_EXERCISE AIM_: For each line of the data that includes the word "Screen", copy the line.

_Revision tracking records_:
■ ■ ■ ■
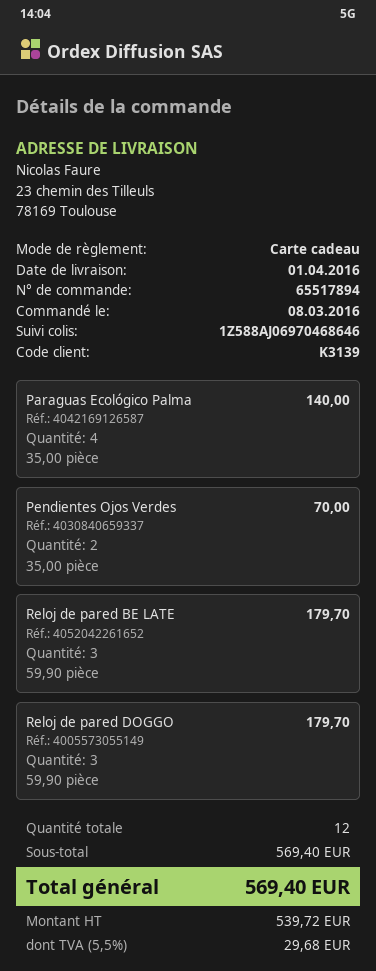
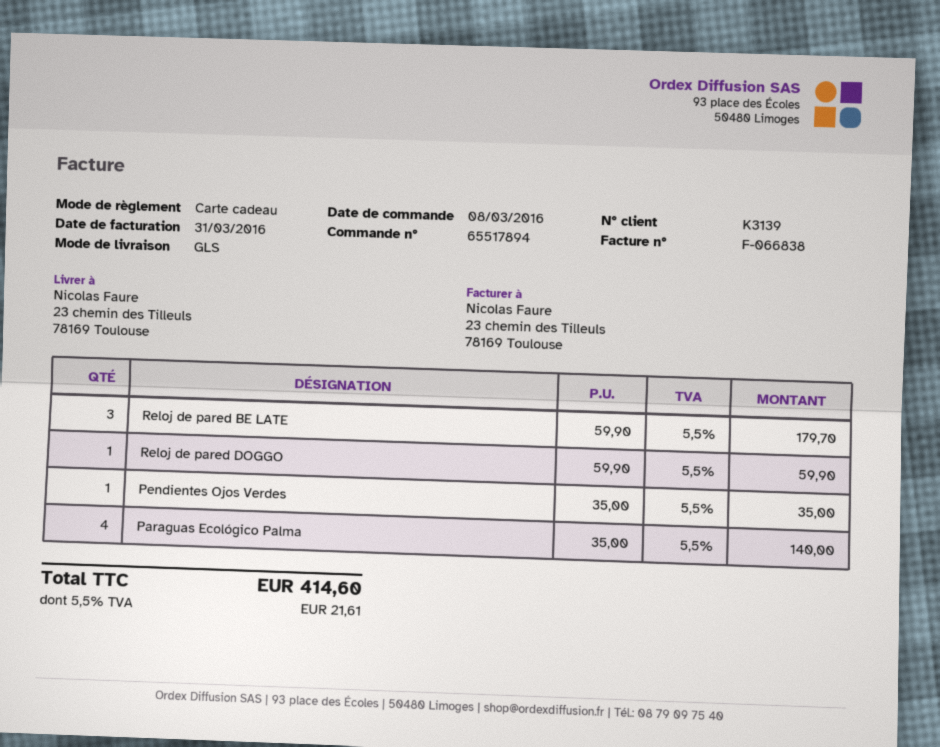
Pendientes Ojos Verdes: 2 x 35.00 = 70.00 -> 1 x 35.00 = 35.00
Reloj de pared DOGGO: 3 x 59.90 = 179.70 -> 1 x 59.90 = 59.90
tax: 5.5% = 29.68 -> 5.5% = 21.61
total: 569.40 -> 414.60

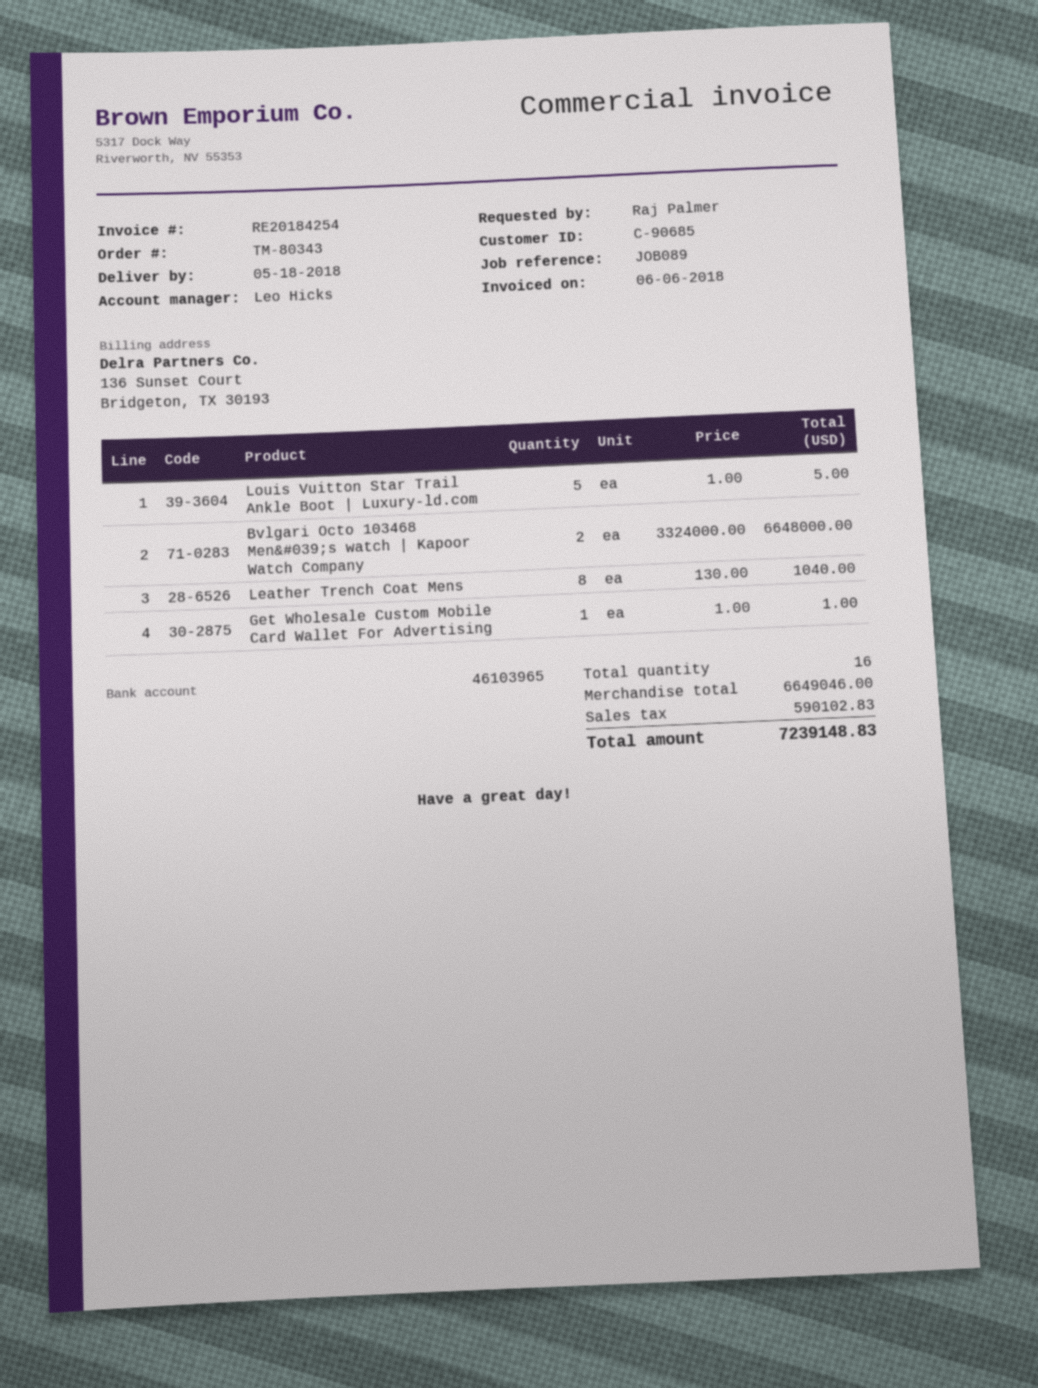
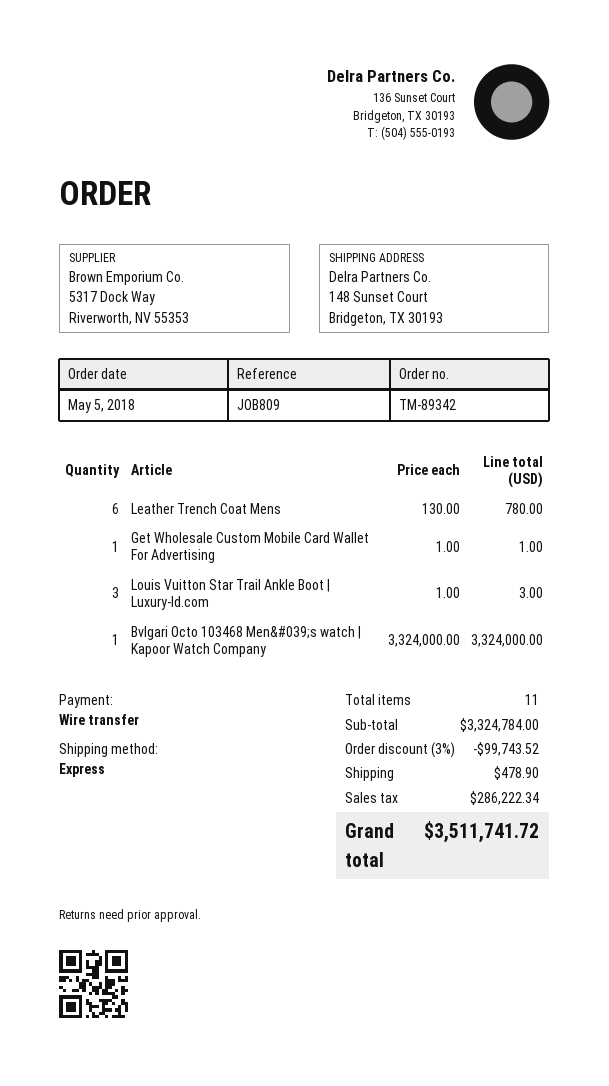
order number: TM-80343 -> TM-89342
reference: JOB089 -> JOB809
Louis Vuitton Star Trail Ankle Boot | Luxury-ld.com: 5 x 1.00 = 5.00 -> 3 x 1.00 = 3.00
Bvlgari Octo 103468 Men&#039;s watch | Kapoor Watch Company: 2 x 3324000.00 = 6648000.00 -> 1 x 3324000.00 = 3324000.00
Leather Trench Coat Mens: 8 x 130.00 = 1040.00 -> 6 x 130.00 = 780.00
total quantity: 16 -> 11
subtotal: 6649046.00 -> 3324784.00
discount: none -> 3% = 99743.52
shipping: none -> 478.90
tax: 590102.83 -> 286222.34
total: 7239148.83 -> 3511741.72

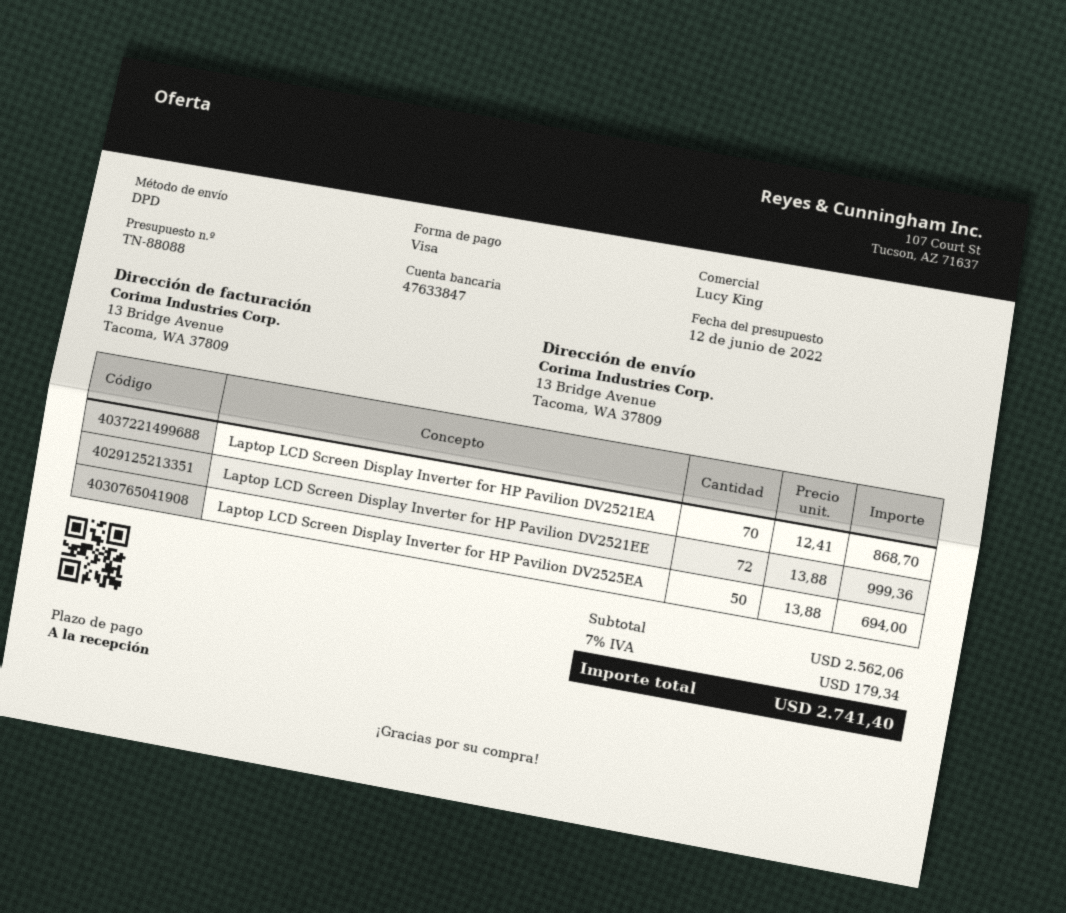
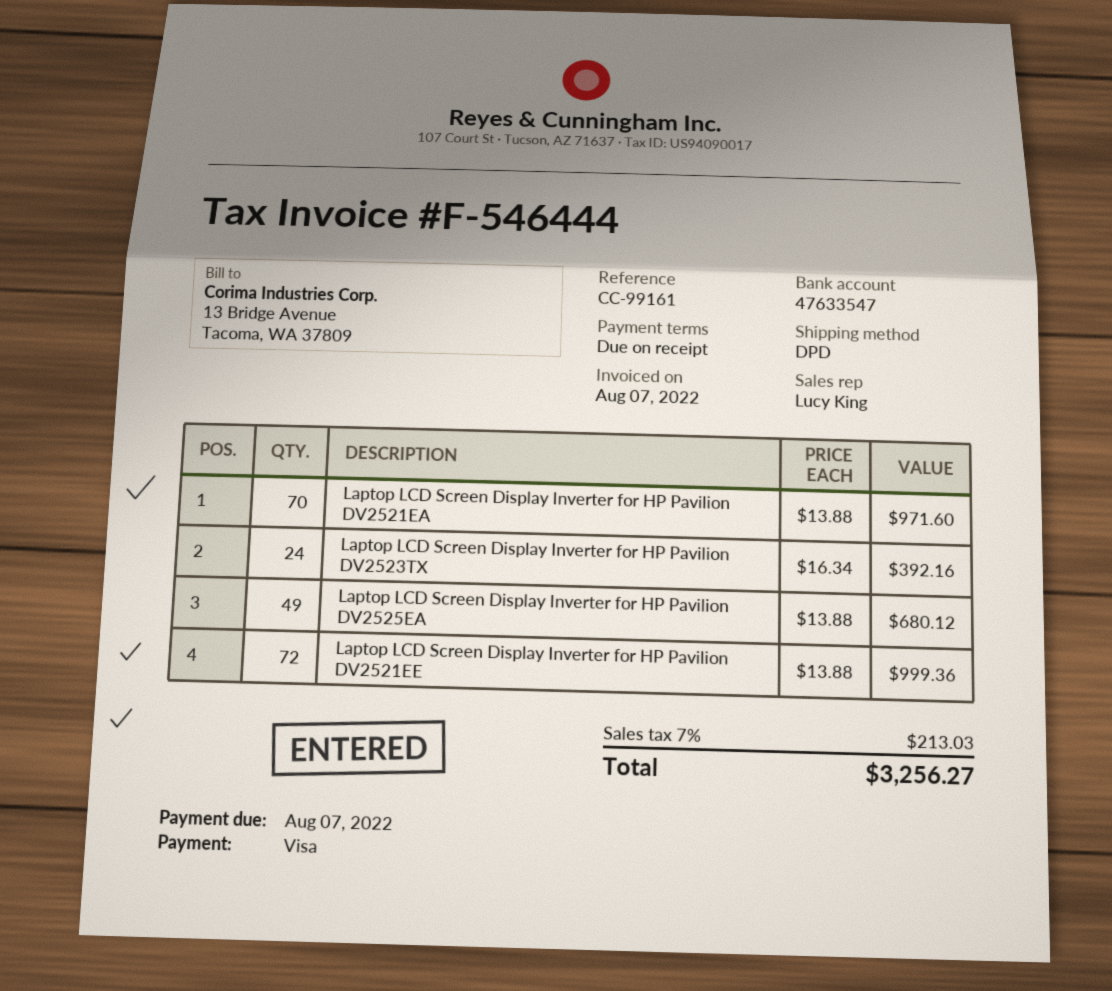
bank account: 47633847 -> 47633547
Laptop LCD Screen Display Inverter for HP Pavilion DV2521EA: 70 x 12.41 = 868.70 -> 70 x 13.88 = 971.60
Laptop LCD Screen Display Inverter for HP Pavilion DV2525EA: 50 x 13.88 = 694.00 -> 49 x 13.88 = 680.12
Laptop LCD Screen Display Inverter for HP Pavilion DV2523TX: none -> 24 x 16.34 = 392.16
tax: 7% = 179.34 -> 7% = 213.03
total: 2741.40 -> 3256.27

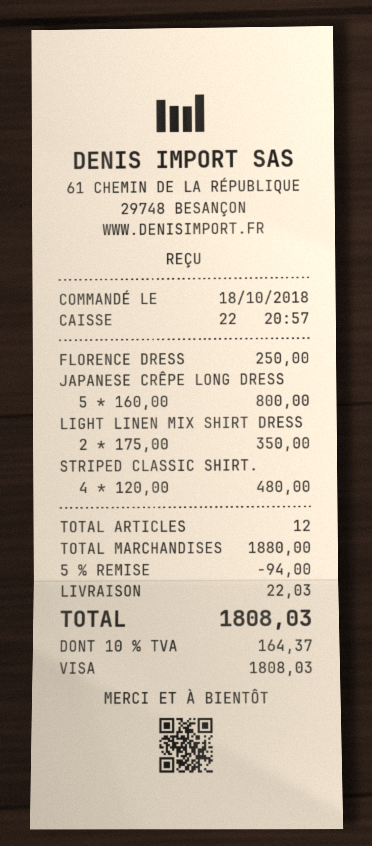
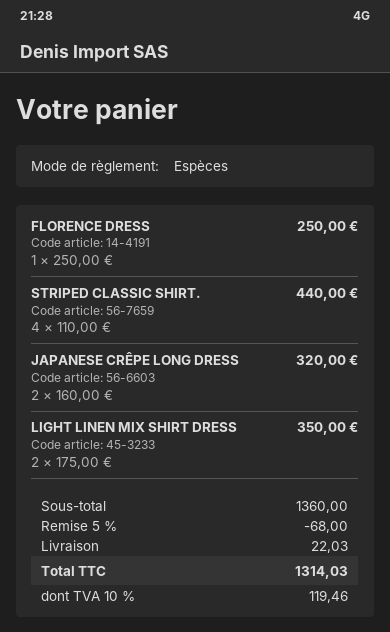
payment method: Visa -> cash
JAPANESE CRÊPE LONG DRESS: 5 x 160.00 = 800.00 -> 2 x 160.00 = 320.00
STRIPED CLASSIC SHIRT.: 4 x 120.00 = 480.00 -> 4 x 110.00 = 440.00
subtotal: 1880.00 -> 1360.00
discount: 5% = 94.00 -> 5% = 68.00
tax: 10% = 164.37 -> 10% = 119.46
total: 1808.03 -> 1314.03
■ ■ ■ ■
_THE ANSWER_:
Laptop LCD Screen Display Inverter for HP Pavilion DV2521EA: 70 x 12.41 = 868.70 -> 70 x 13.88 = 971.60
Laptop LCD Screen Display Inverter for HP Pavilion DV2525EA: 50 x 13.88 = 694.00 -> 49 x 13.88 = 680.12
Laptop LCD Screen Display Inverter for HP Pavilion DV2523TX: none -> 24 x 16.34 = 392.16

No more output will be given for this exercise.